Minnesota Lawmakers Pass Opt-Out Privacy Bill

Minnesota lawmakers on Sunday passed a privacy bill that would give state residents the right to wield more control over their data, including by rejecting online behavioral advertising.

If signed by Governor Tim Walz, the Minnesota Consumer Data Privacy Act would require businesses to allow consumers to opt out of the collection and use of their personal information for “targeted advertising” -- meaning ads served based on data obtained or inferred from consumers' activity over time and across nonaffiliated websites or apps.

The bill's definition of personal information includes pseudonymous data that's “linked or reasonably linkable” to individuals -- such as device identifiers or cookies.
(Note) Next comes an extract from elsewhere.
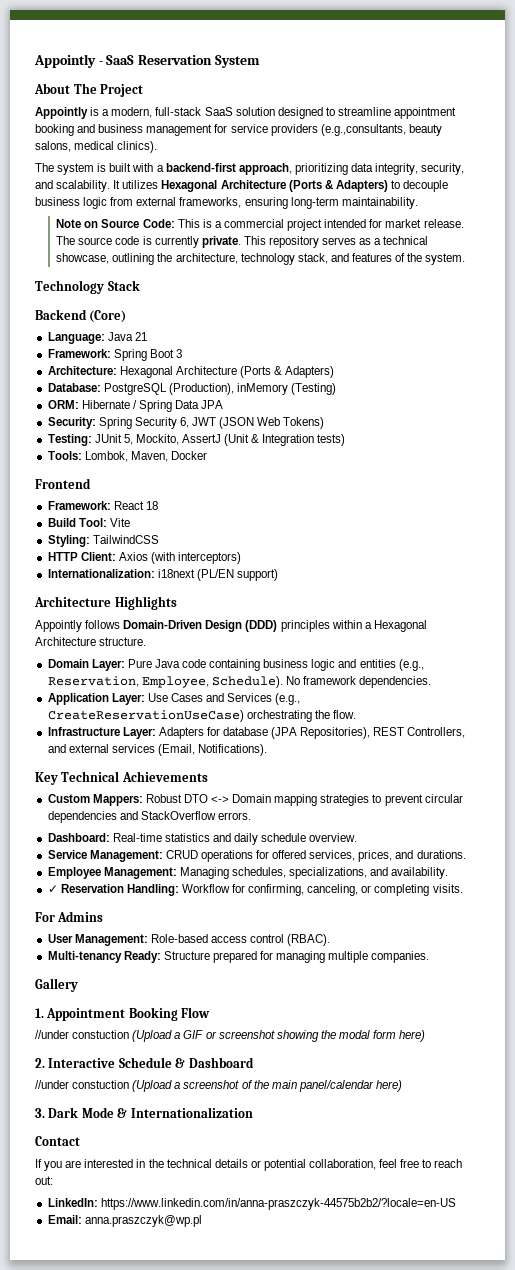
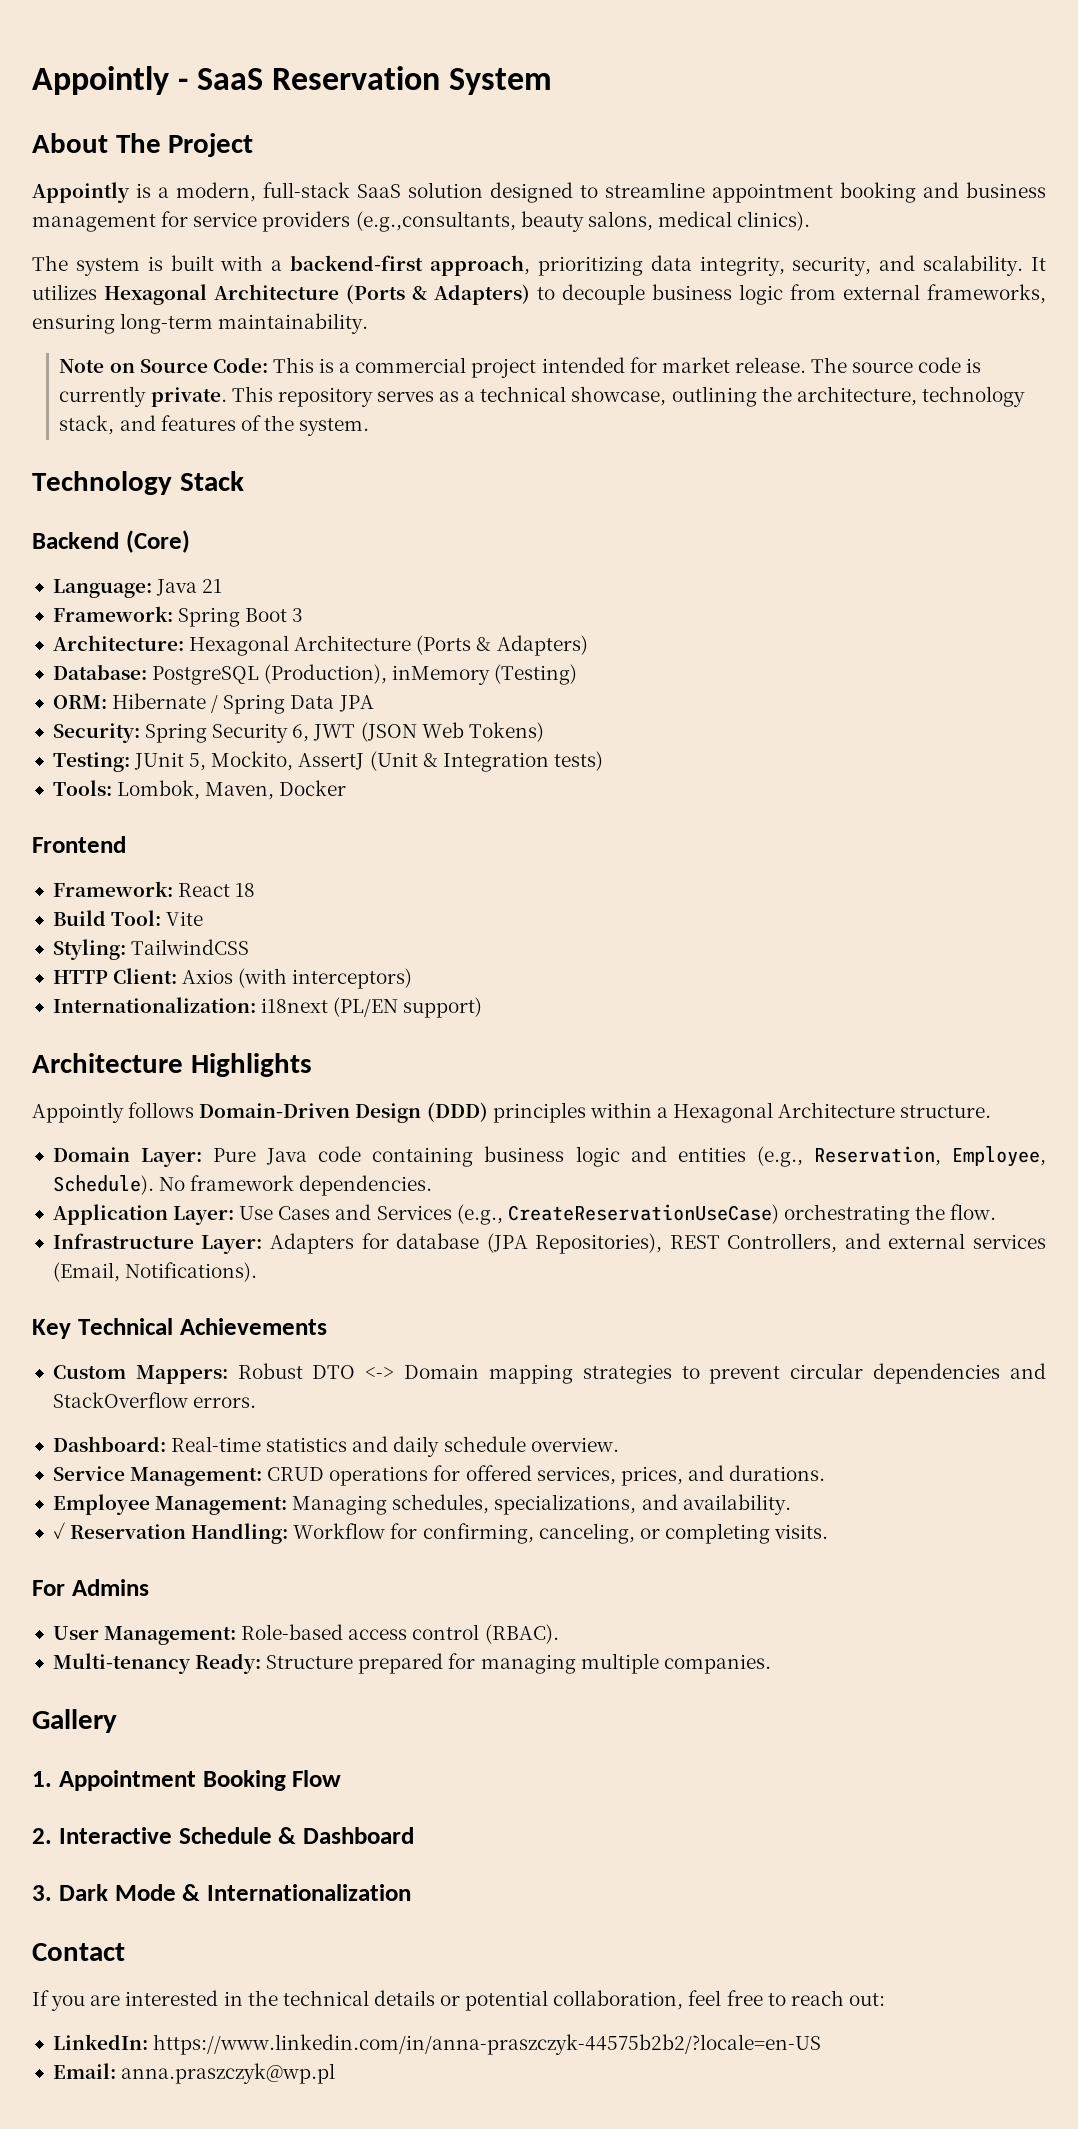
- //under constuction (Upload a GIF or screenshot showing the modal form here)
- //under constuction (Upload a screenshot of the main panel/calendar here)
The proposed law wouldn't restrict companies from serving ads based on non-sensitive first-party data, or from serving contextual ads -- such as ads based on the content of a site or app where they appear.



The measure also wouldn't prevent businesses from collecting ad-related analytics data, such as information about performance, frequency and reach.

As with some other other privacy bills, the Minnesota statue would require companies to honor universal opt-out signals that consumers can transmit with mechanisms like the Global Privacy Control -- provided that the mechanism isn't activated by default. The Global Privacy Control, developed by privacy advocates, sends an opt-out command to every website that consumers visit.

The Minnesota measure would also require companies to obtain consent before collecting or using “sensitive” data, including location information as well as data that could reveal people's race, religion, health conditions, sexual orientation and citizenship.

The measure would allow the attorney general to bring enforcement actions against violators, but only after first sending warning letters and giving the businesses 30 days to correct any violations.

Unlike the recently passed Vermont privacy bill, the Minnesota measure does not authorize private lawsuits by consumers.

The Minnesota bill's data minimization provisions would prohibit companies from collecting more personal data than what's “adequate, relevant, and reasonably necessary in relation to the purposes for which the data are processed.”

That provision is seen as weaker than one in Vermont's bill that would ban companies from gathering more information than “reasonably necessary and proportionate” to provide specific products or services requested by consumers.

Advocacy group Consumer Reports was lukewarm about the bill. The organization stated Monday that it contains “important consumer protections,” such as requiring companies to honor universal opt-out mechanisms.

But the organization also said the bill has “potential loopholes,” including “insufficient enforcement mechanisms and data minimization provisions.”

If enacted, the bill would take effect July 2025.